A new test developed by researchers at the BBSRC-funded Pirbright Institute, in collaboration with the University of Queensland and the University of Oxford, can detect antibodies that prevent cell-to-cell fusion, a method some viruses use to infect neighbouring cells.
The new test is a valuable tool for analysing the antibody response against multiple viruses, including respiratory syncytial virus (RSV), Nipah virus and severe acute respiratory syndrome coronavirus 2 (SARS-CoV-2), which causes COVID-19. The method can be used in tandem with other tests to assess the effectiveness of vaccines, therapeutics and antivirals.
Most antibody tests focus on detecting neutralising antibodies, which block viruses from entering the cell to prevent infection.
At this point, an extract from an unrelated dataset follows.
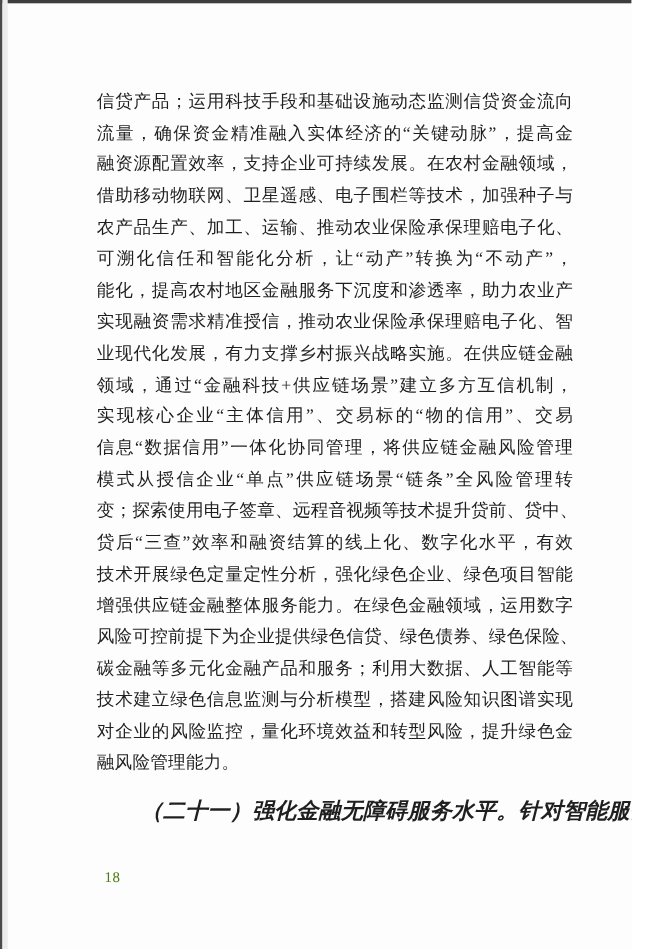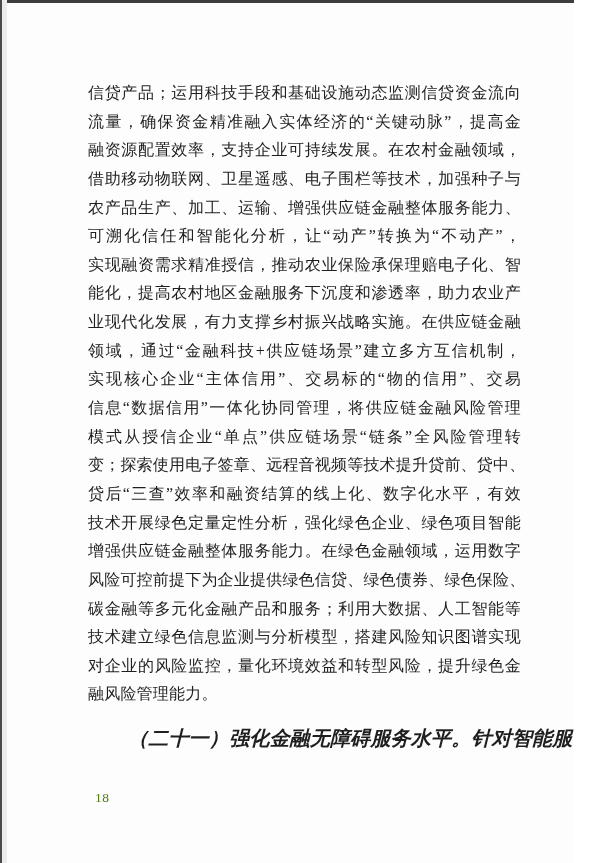"农产品生产、加工、运输、增强供应链金融整体服务能力、" div.line { text: 增强供应链金融整体服务能力 -> 推动农业保险承保理赔电子化 }
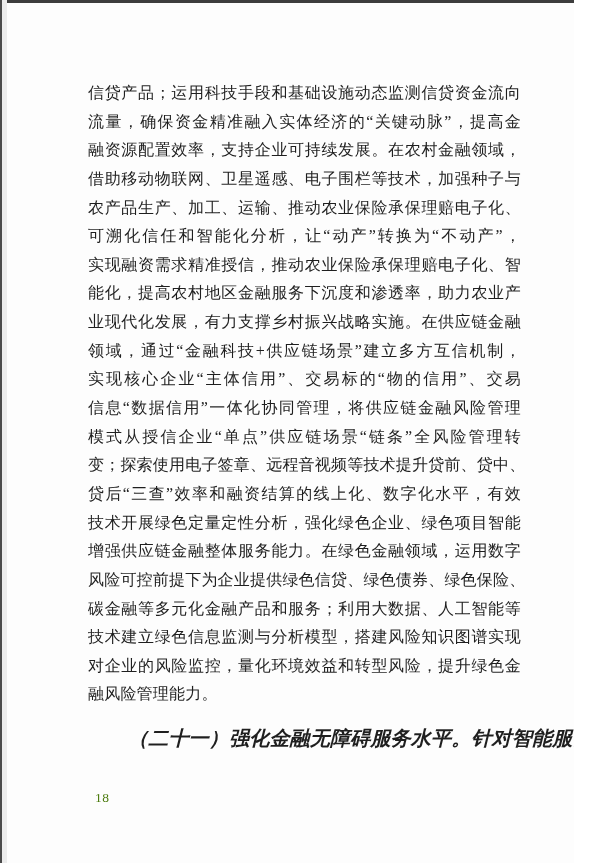"实现融资需求精准授信，推动农业保险承保理赔电子化、智" div.line { order: before "能化，提高农村地区金融服务下沉度和渗透率，助力农业产" -> after "能化，提高农村地区金融服务下沉度和渗透率，助力农业产" }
However, some viruses spread by forcing the cells they infect to fuse with their neighbours, creating multi-nucleated cells known as syncytia.
Up until now, there were limited tools to assess whether the neutralising antibodies could also prevent these cell fusion events and whether halting this process would result in better protection against the virus.
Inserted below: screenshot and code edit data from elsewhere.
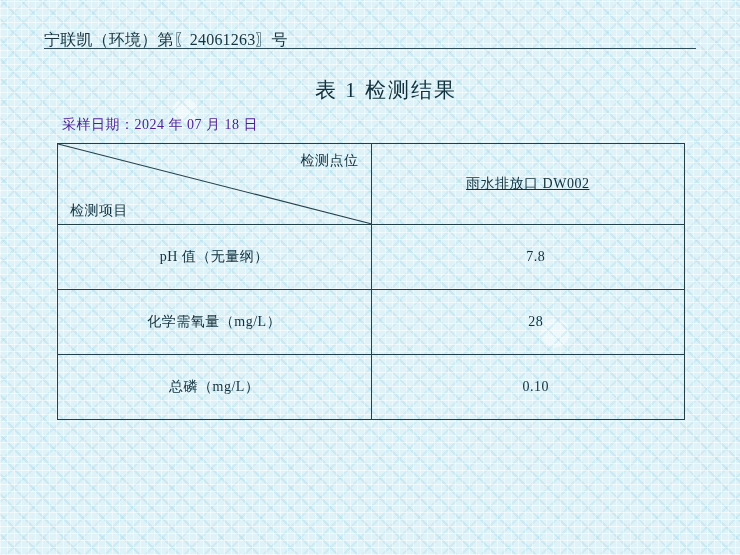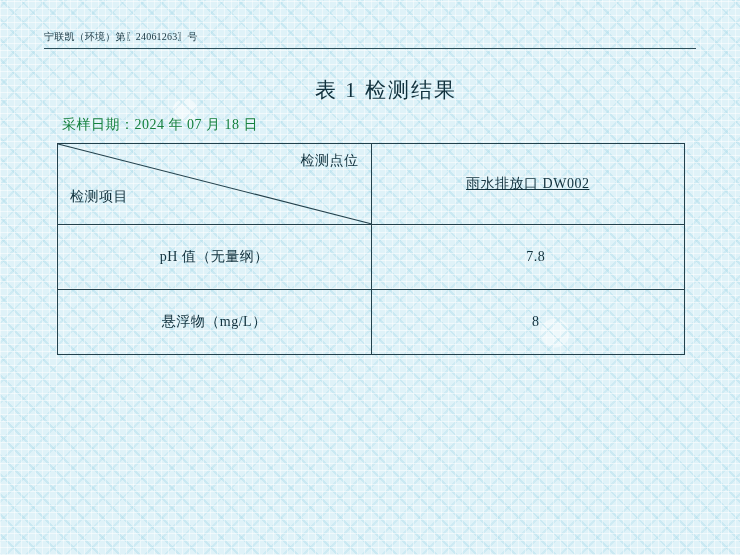"宁联凯（环境）第〖24061263〗号" .header-line { font-size: 10px -> 16px }
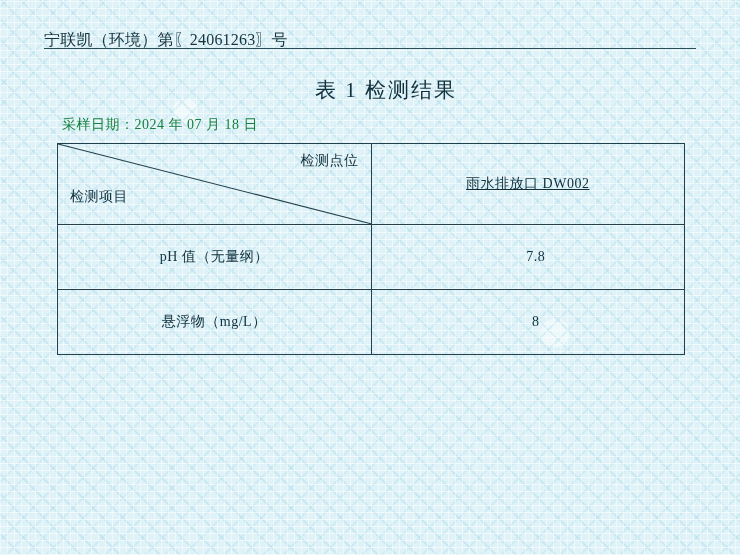"采样日期：2024 年 07 月 18" .sample-date { color: #15803d -> #4c1d95 }
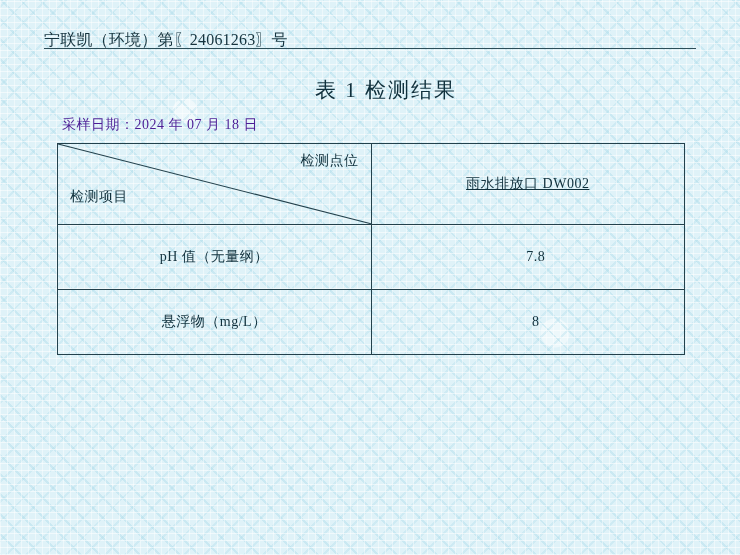"检测项目" .corner-bottom-label { bottom: 18px -> 4px }
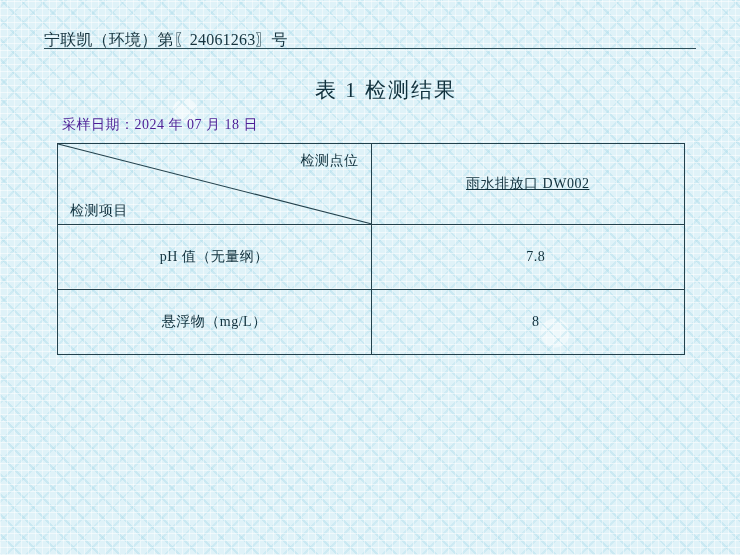"化学需氧量（mg/L）" tr { html: none -> <tr> <td>化学需氧量（mg/L）</td> <td>28</td> </tr> }
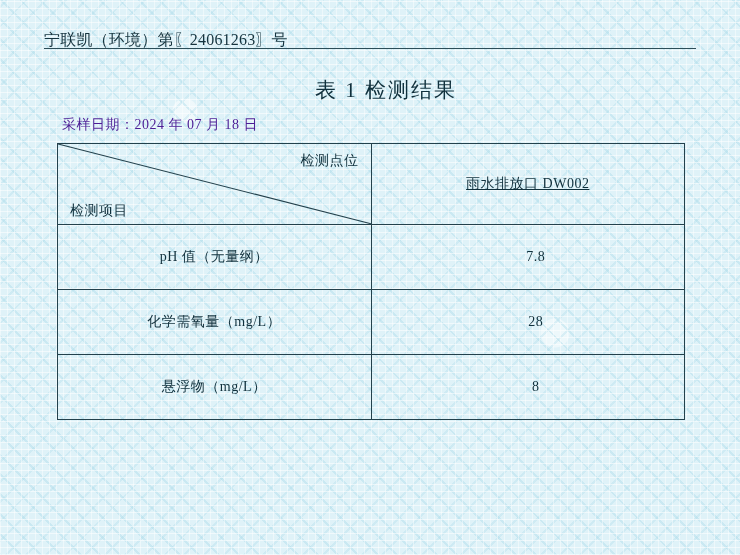"总磷（mg/L）" tr { html: none -> <tr> <td>总磷（mg/L）</td> <td>0.10</td> </tr> }
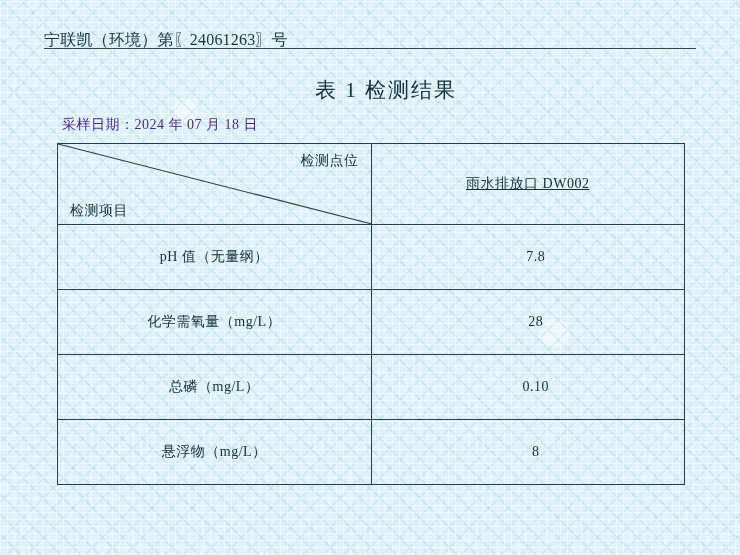"悬浮物（mg/L）" tr { html: <tr> <td>悬浮物（mg/L）</td> <td>8</td> </tr> -> none }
Studies described in the Journal of General Virology demonstrate that this new method, dubbed the micro-fusion inhibition test (mFIT), can determine whether antibodies are effective at preventing syncytia formation, which can facilitate further research into whether this characteristic improves the protection offered by antibodies.
Cell fusion is used by viruses such as RSV and Nipah virus to spread, and there is growing evidence that SARS-CoV-2 can also cause syncytia formation. In their paper, the researchers demonstrated that the spike protein of SARS-CoV-2 can induce cell to cell fusion; however, the importance of this to natural infections remains to be determined.
Induce cell to cell fusion
To investigate if antibodies against these viruses could prevent syncytia formation, scientists used the mFIT in a variety of applications. This included assessing therapeutic antibodies for RSV and Nipah, evaluating antibodies raised in response to Nipah vaccines in pigs, and examining the ability of SARS-CoV-2 therapeutics to prevent cell fusion.
The mFIT was also used to show that antibodies from recovered COVID-19 patients could prevent the formation of syncytia, allowing the team to characterise an important sub-class of SARS-CoV-2 antibodies, which may provide an additional indication of immunity.
Pirbright scientists are now actively using the mFIT to assess a number of COVID-19 vaccines to provide more in-depth information about the immune responses triggered, as part of extensive collaborations within the vaccine development field.
Dr Dalan Bailey, head of the Viral Glycoproteins Group at Pirbright, said:
The broad applications of this test, alongside its reliability and high throughput nature, make the mFIT a valuable tool that can be used in tandem with standard neutralisation tests to provide new insights into the importance of cell fusion in infection and immunity.
This test gives us additional markers to assess when developing vaccines, antivirals and therapies and could ultimately help us to improve their effectiveness.